I heard Poirot chuckle softly beside me.
"How did you know?" I whispered.
"I should say"--the doctor was continuing--"that I would have been considerably surprised at any other result."
"Simply because strychnine has an unusually bitter taste. It can be detected in a solution of 1 in 70,000, and can only be disguised by some strongly flavoured substance. Coco would be quite powerless to mask it."
One of the jury wanted to know if the same objection applied to coffee.
"No. Coffee has a bitter taste of its own which would probably cover the taste of strychnine."
"Then you consider it more likely that the drug was administered in the coffee, but that for some unknown reason its action was delayed."

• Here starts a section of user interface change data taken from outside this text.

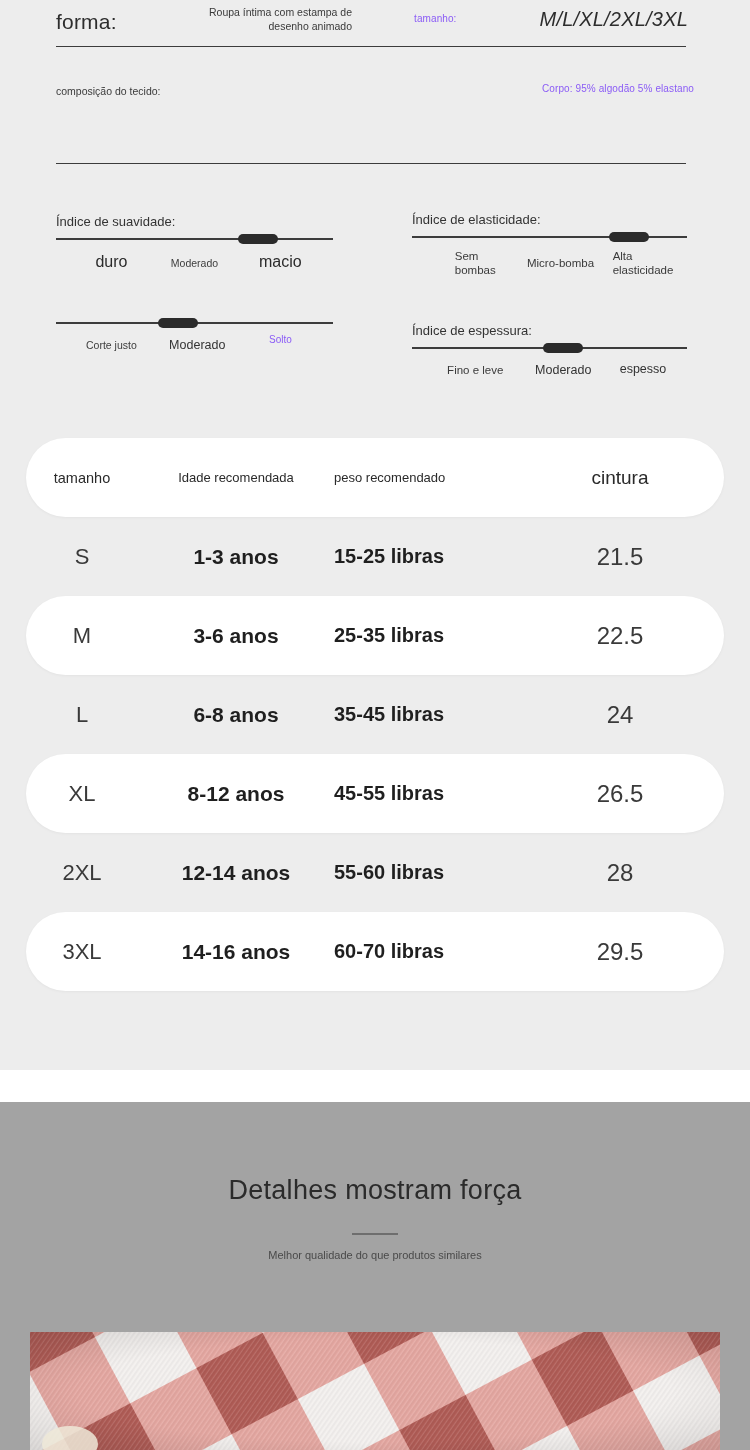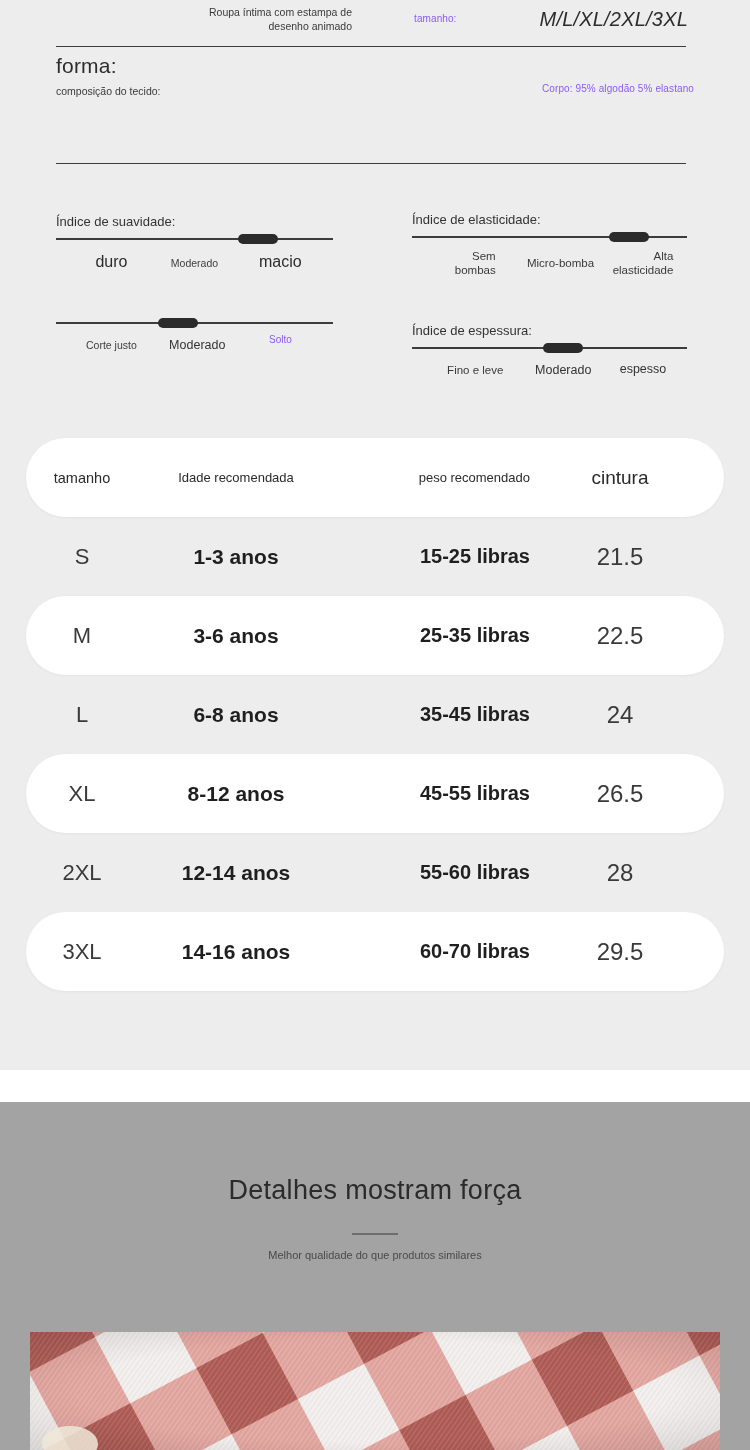"forma:" div.spec-row { margin-top: 44px -> none }
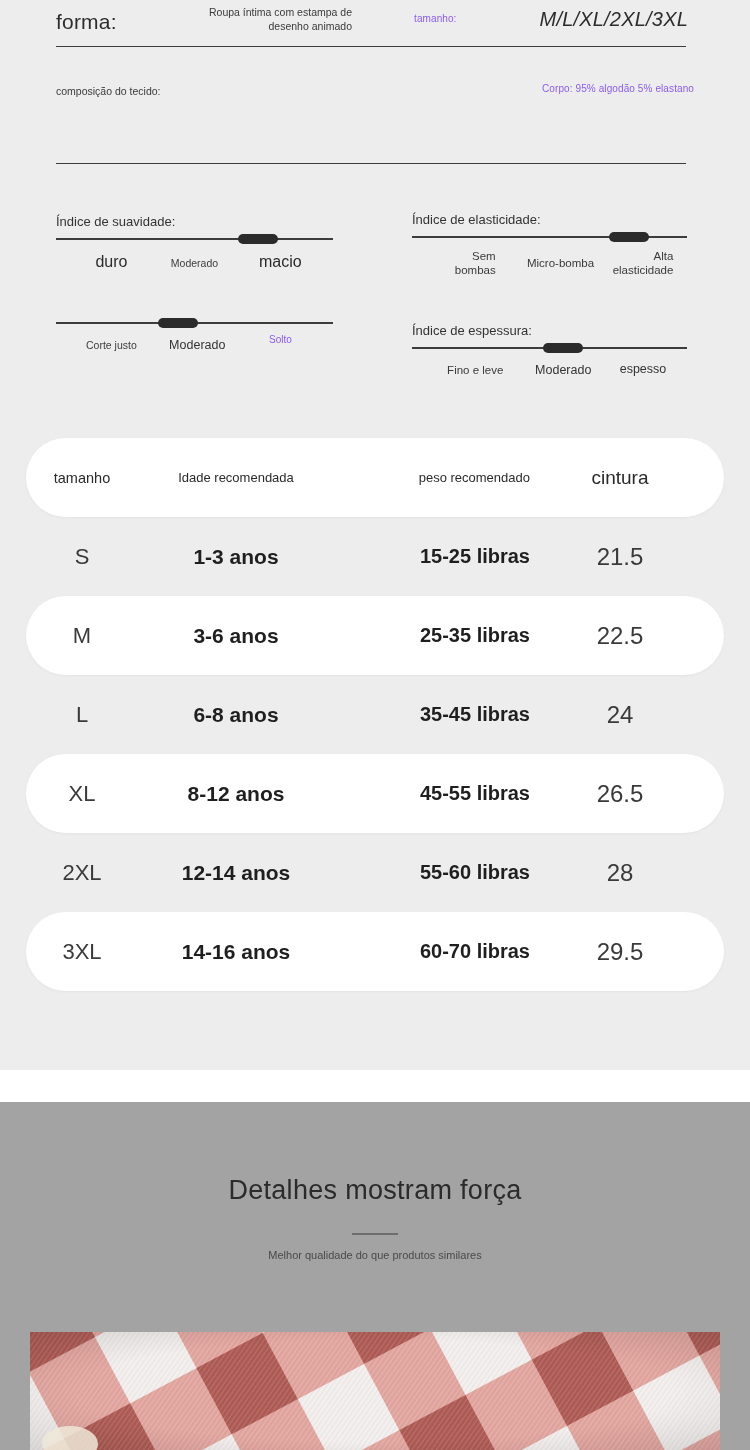"duro" .tick { text-align: right -> left }
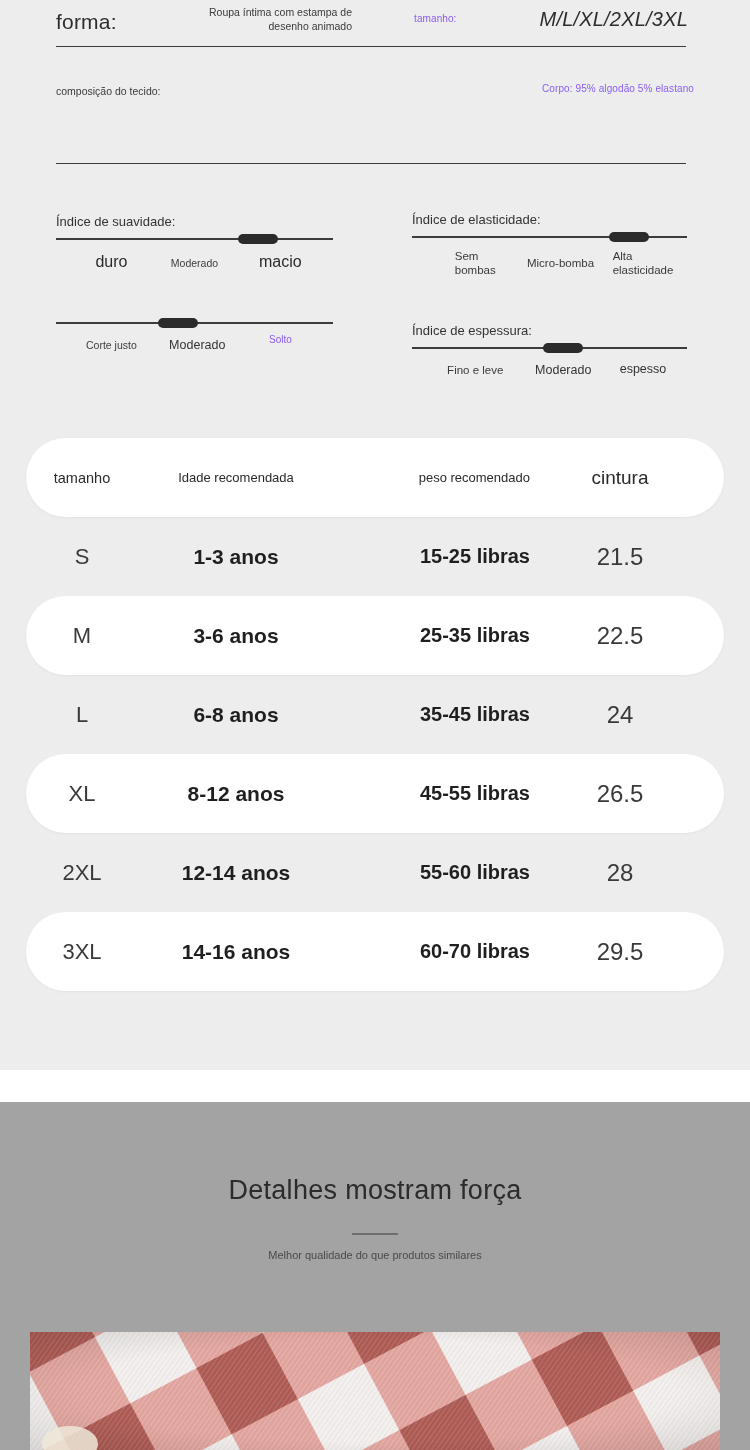"peso recomendado" .c2 { text-align: right -> left }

"Yes, but, the cup being completely smashed, there is no possibility of analyzing its contents."
This concluded Dr. Bauerstein's evidence. Dr. Wilkins corroborated it on all points. Sounded as to the possibility of suicide, he repudiated it utterly. The deceased, he said, suffered from a weak heart, but otherwise enjoyed perfect health, and was of a cheerful and well-balanced disposition. She would be one of the last people to take her own life.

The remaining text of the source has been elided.